-- HOW TO COMPLETE THIS TASK --
Copy only the lines from the one containing "[59,305,108,317] [59,342,88,352] //" through the final line of the records below, exactly as written, with no pictures.

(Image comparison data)
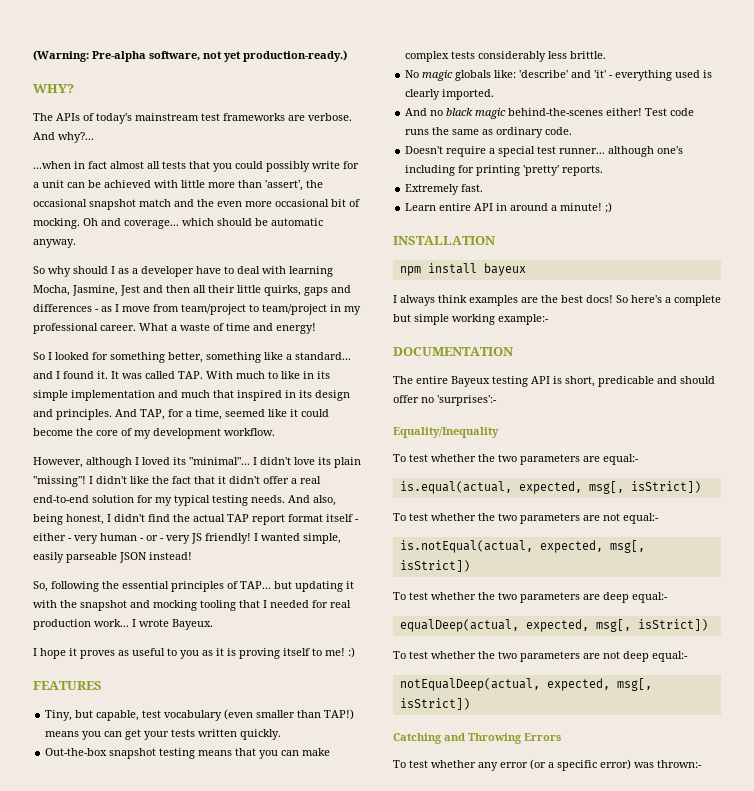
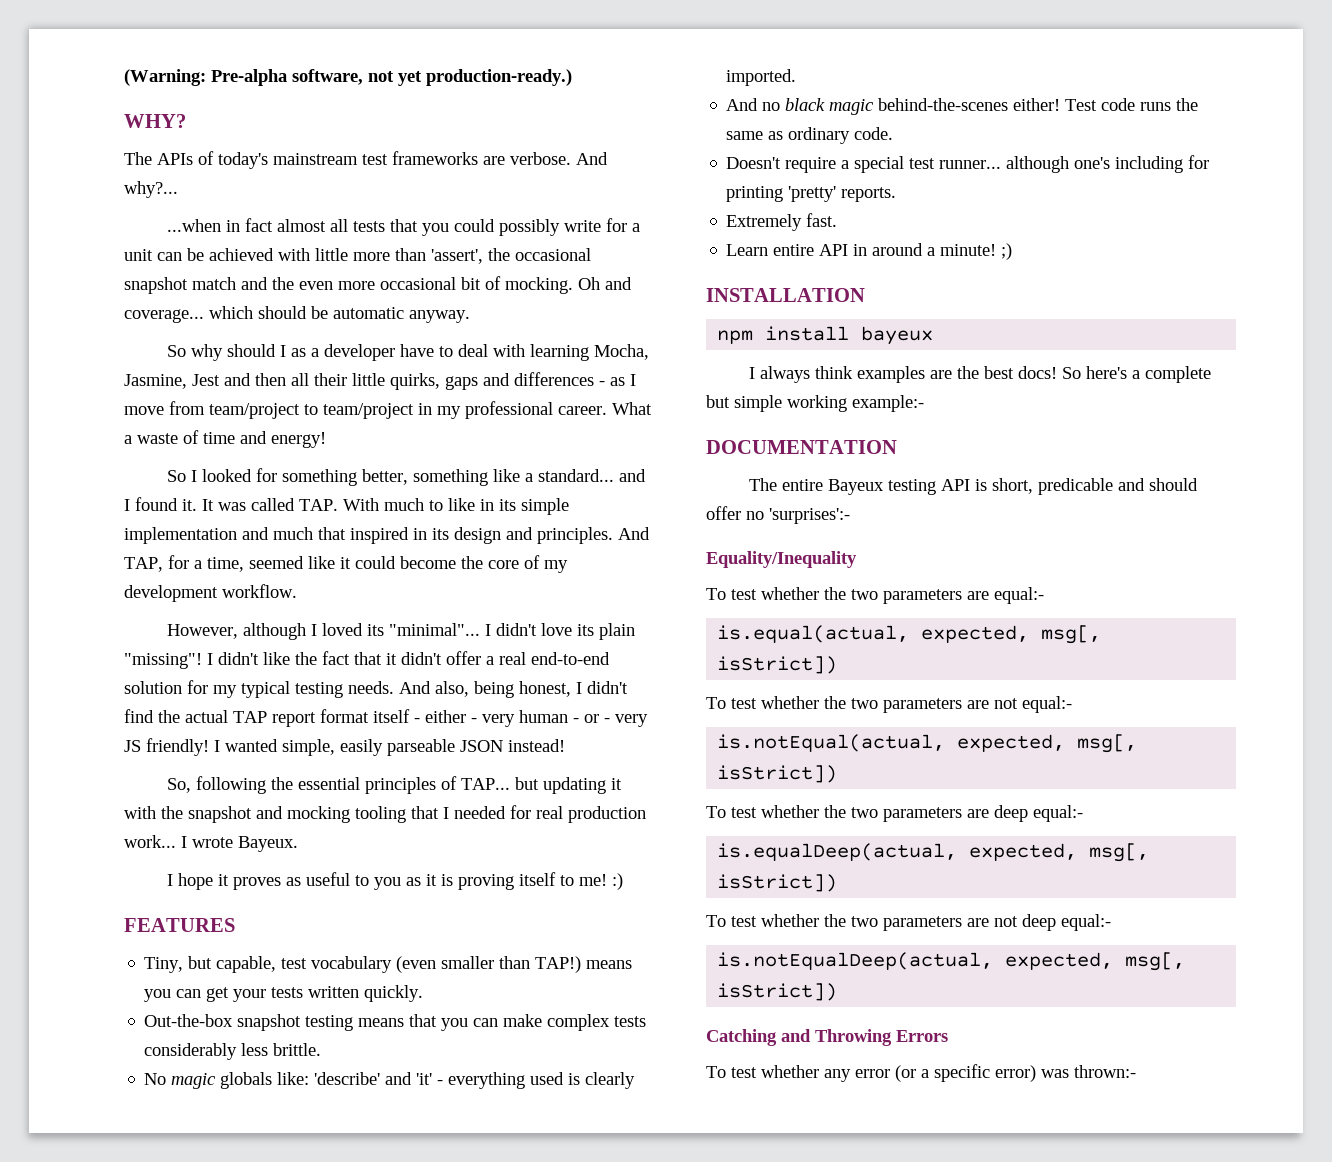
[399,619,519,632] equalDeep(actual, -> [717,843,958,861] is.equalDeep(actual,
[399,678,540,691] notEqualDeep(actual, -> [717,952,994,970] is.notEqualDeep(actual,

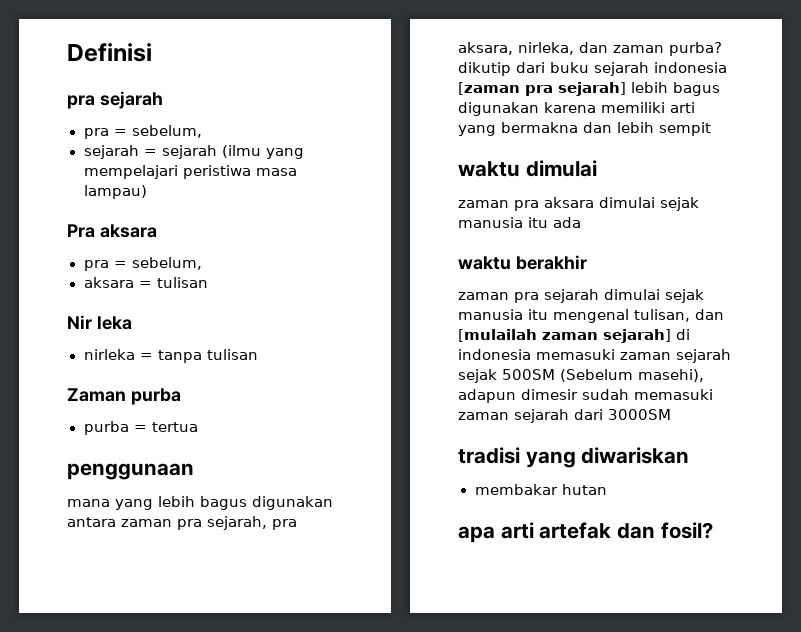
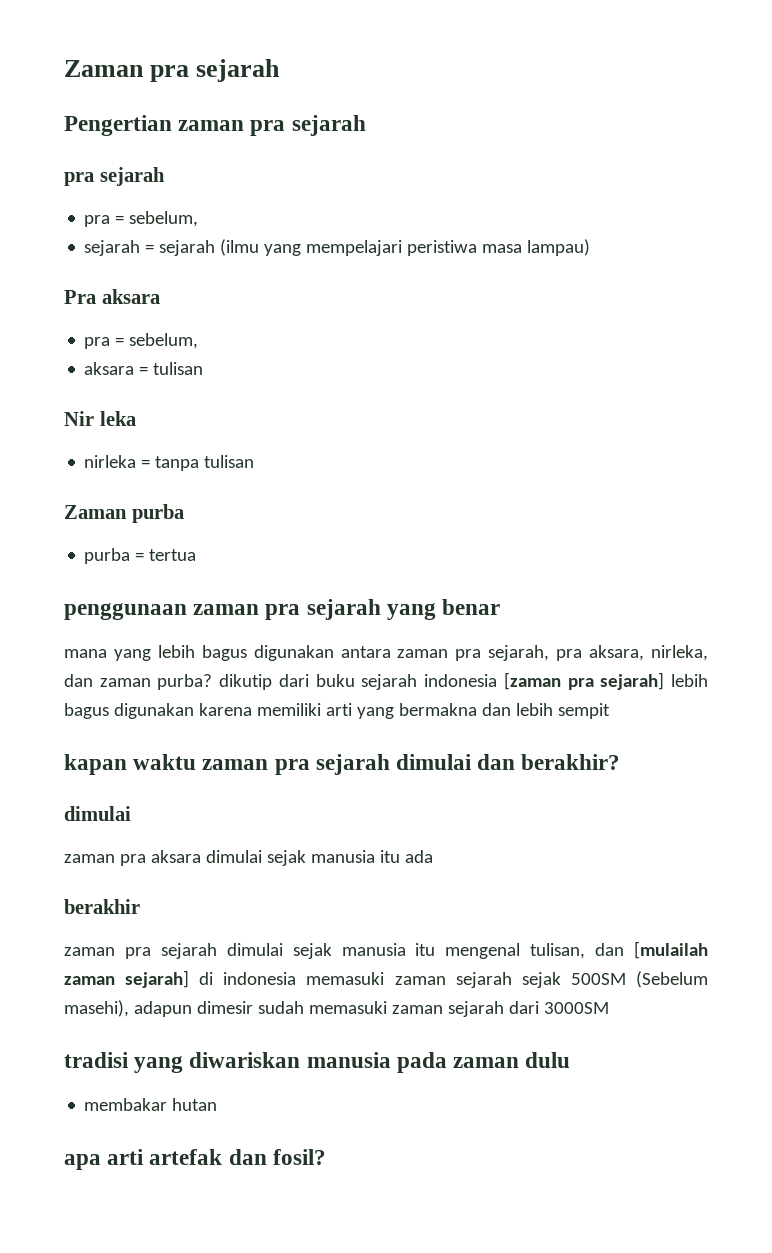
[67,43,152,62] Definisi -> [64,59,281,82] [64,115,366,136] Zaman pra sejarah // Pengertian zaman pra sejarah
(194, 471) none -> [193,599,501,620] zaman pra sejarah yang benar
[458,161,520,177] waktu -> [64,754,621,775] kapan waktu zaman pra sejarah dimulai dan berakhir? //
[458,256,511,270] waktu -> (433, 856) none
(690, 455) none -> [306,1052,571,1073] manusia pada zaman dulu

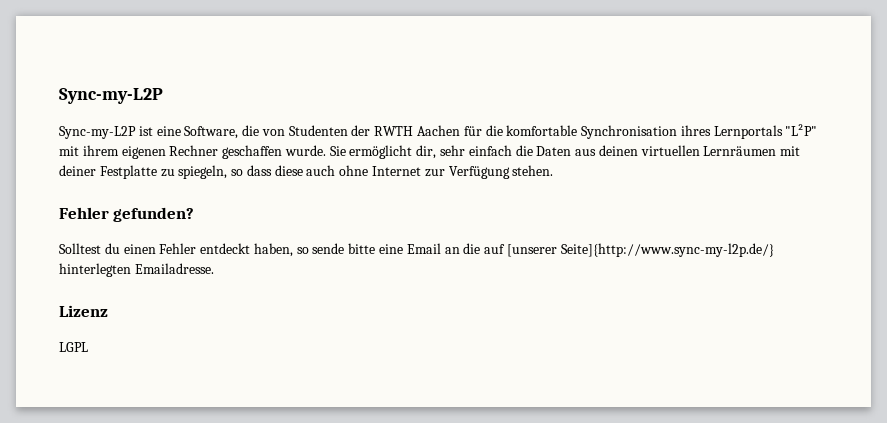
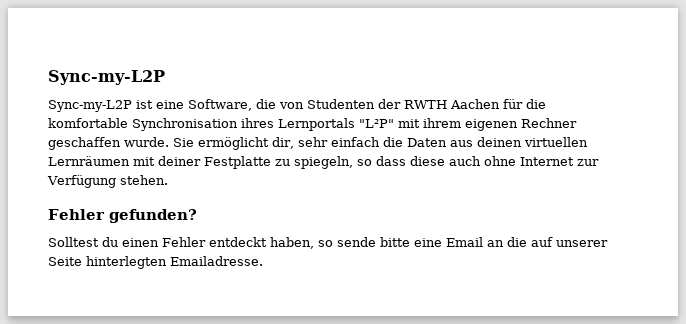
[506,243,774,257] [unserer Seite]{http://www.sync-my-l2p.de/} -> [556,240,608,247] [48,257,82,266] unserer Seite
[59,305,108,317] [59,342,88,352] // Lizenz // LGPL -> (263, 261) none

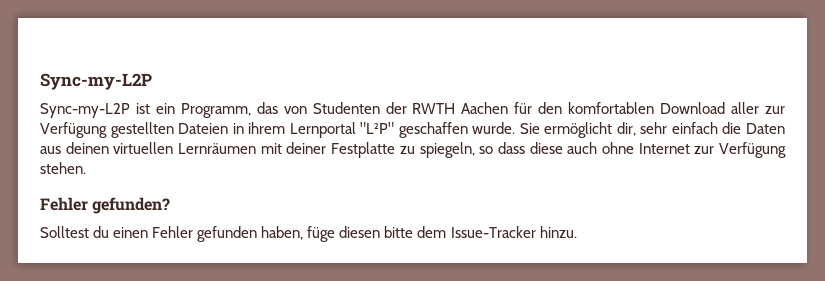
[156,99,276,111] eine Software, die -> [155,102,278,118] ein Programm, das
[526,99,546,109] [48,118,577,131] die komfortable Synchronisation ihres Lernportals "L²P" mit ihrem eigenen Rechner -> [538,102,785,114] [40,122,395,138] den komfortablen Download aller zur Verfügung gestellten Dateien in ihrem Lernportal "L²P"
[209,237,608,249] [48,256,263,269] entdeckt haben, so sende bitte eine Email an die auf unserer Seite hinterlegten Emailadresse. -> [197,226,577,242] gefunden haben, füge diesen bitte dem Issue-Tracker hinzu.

-- OUTPUT FOR THIS TASK --
[59,305,108,317] [59,342,88,352] // Lizenz // LGPL -> (263, 261) none

[156,99,276,111] eine Software, die -> [155,102,278,118] ein Programm, das
[526,99,546,109] [48,118,577,131] die komfortable Synchronisation ihres Lernportals "L²P" mit ihrem eigenen Rechner -> [538,102,785,114] [40,122,395,138] den komfortablen Download aller zur Verfügung gestellten Dateien in ihrem Lernportal "L²P"
[209,237,608,249] [48,256,263,269] entdeckt haben, so sende bitte eine Email an die auf unserer Seite hinterlegten Emailadresse. -> [197,226,577,242] gefunden haben, füge diesen bitte dem Issue-Tracker hinzu.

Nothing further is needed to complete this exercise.